Source material section start
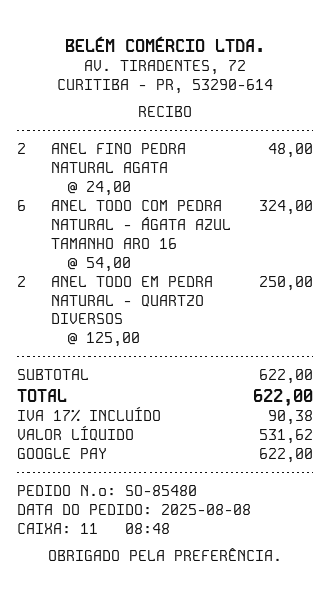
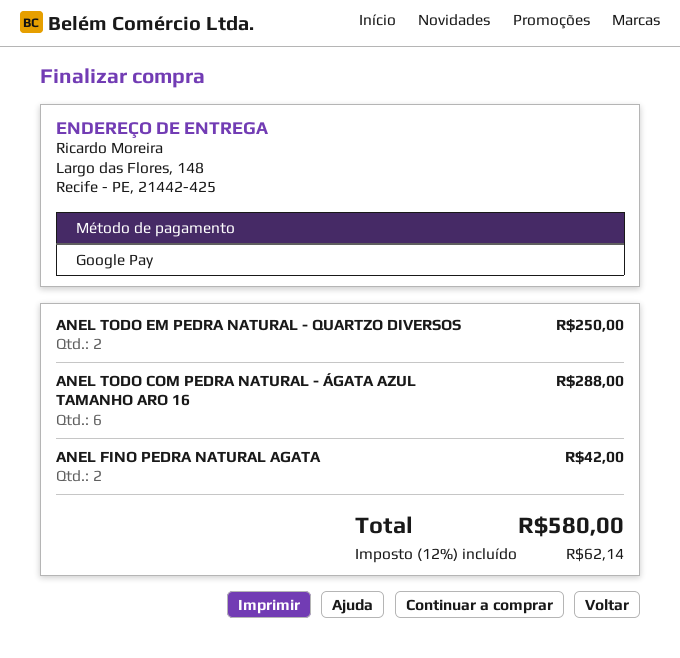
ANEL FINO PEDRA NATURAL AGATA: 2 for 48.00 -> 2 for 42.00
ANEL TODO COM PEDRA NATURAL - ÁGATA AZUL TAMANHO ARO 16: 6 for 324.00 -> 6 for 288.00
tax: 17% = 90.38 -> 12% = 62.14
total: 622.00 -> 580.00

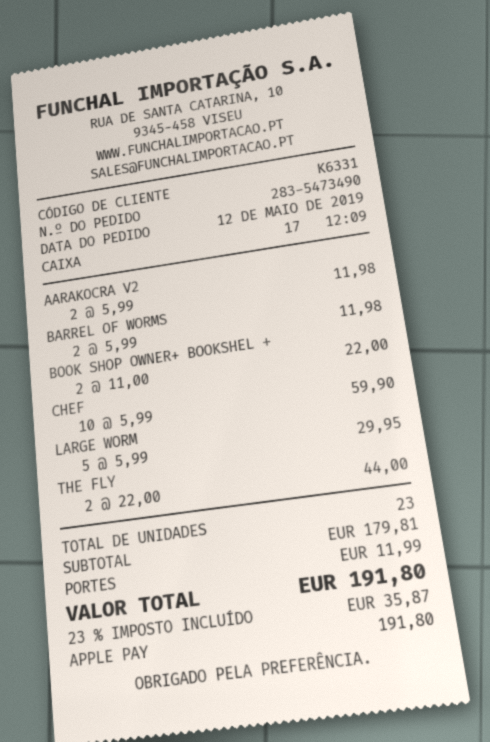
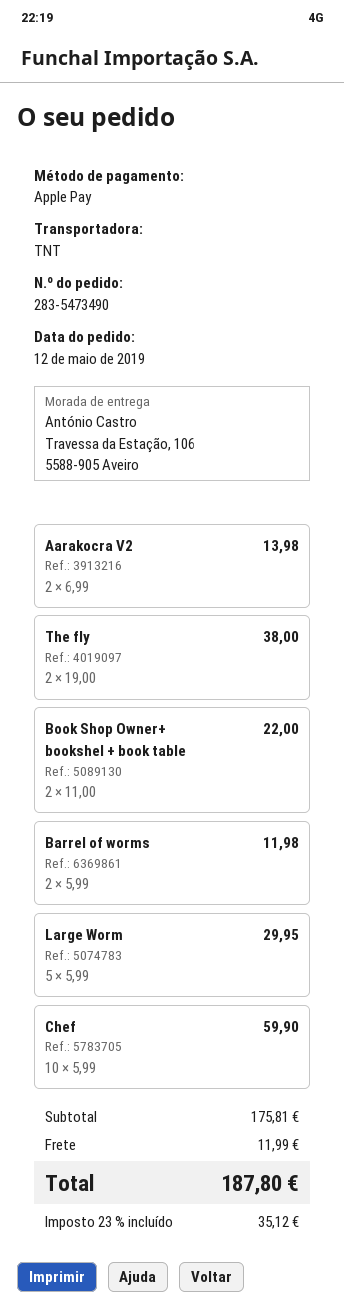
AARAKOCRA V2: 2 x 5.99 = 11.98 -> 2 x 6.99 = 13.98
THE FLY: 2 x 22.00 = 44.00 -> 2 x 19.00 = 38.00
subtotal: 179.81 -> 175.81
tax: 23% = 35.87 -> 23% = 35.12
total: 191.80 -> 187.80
Source material section end
Source material section start
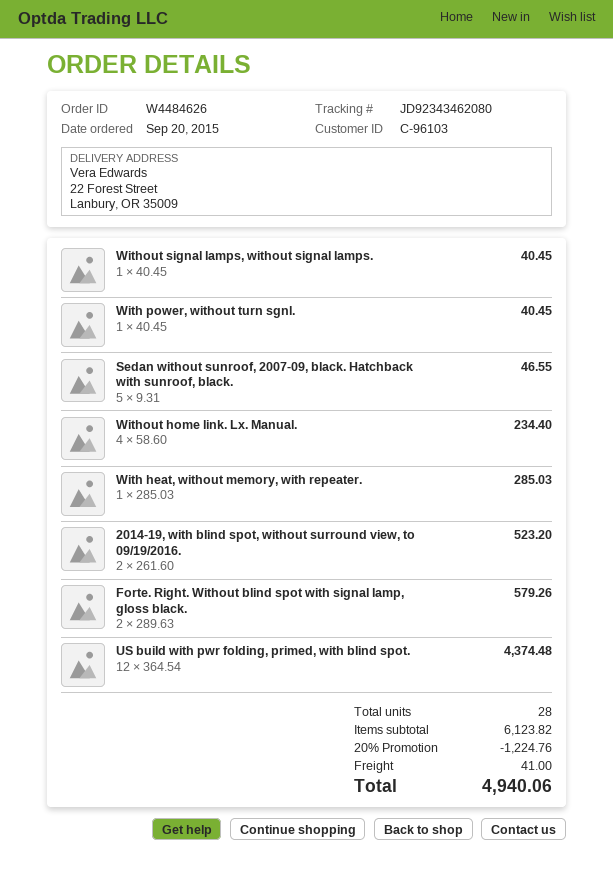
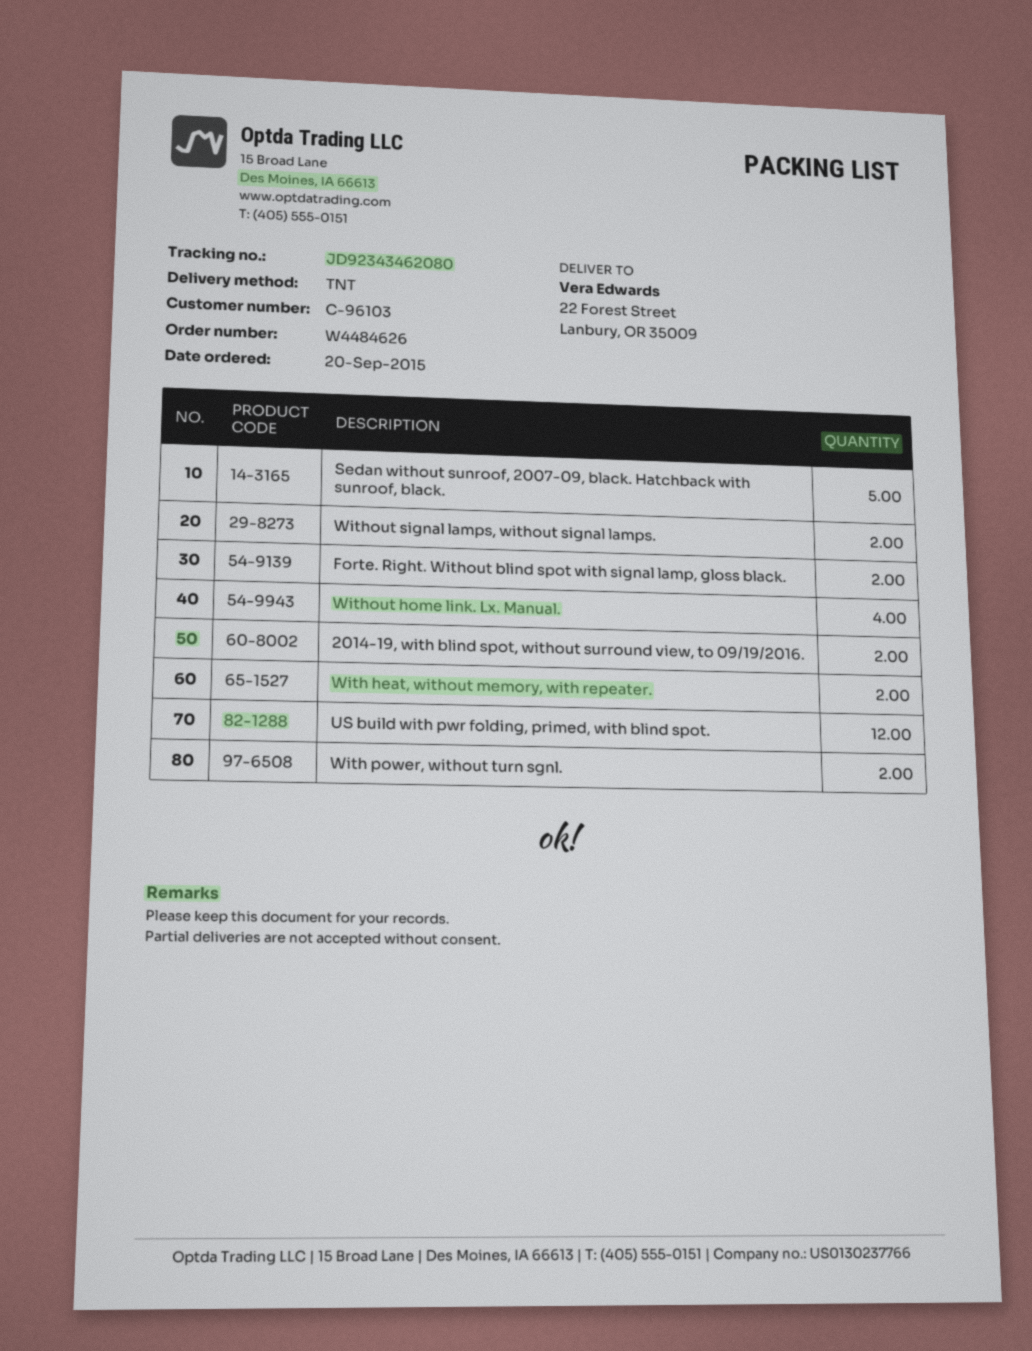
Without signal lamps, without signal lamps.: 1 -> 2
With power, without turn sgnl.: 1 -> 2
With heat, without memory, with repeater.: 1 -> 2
Source material section end
Please make an exact copy of the lines above from the line with "AARAKOCRA V2: 2" through the line with "total: 191.80 -> 187.80", both ends included.

→ **Exercise result**
AARAKOCRA V2: 2 x 5.99 = 11.98 -> 2 x 6.99 = 13.98
THE FLY: 2 x 22.00 = 44.00 -> 2 x 19.00 = 38.00
subtotal: 179.81 -> 175.81
tax: 23% = 35.87 -> 23% = 35.12
total: 191.80 -> 187.80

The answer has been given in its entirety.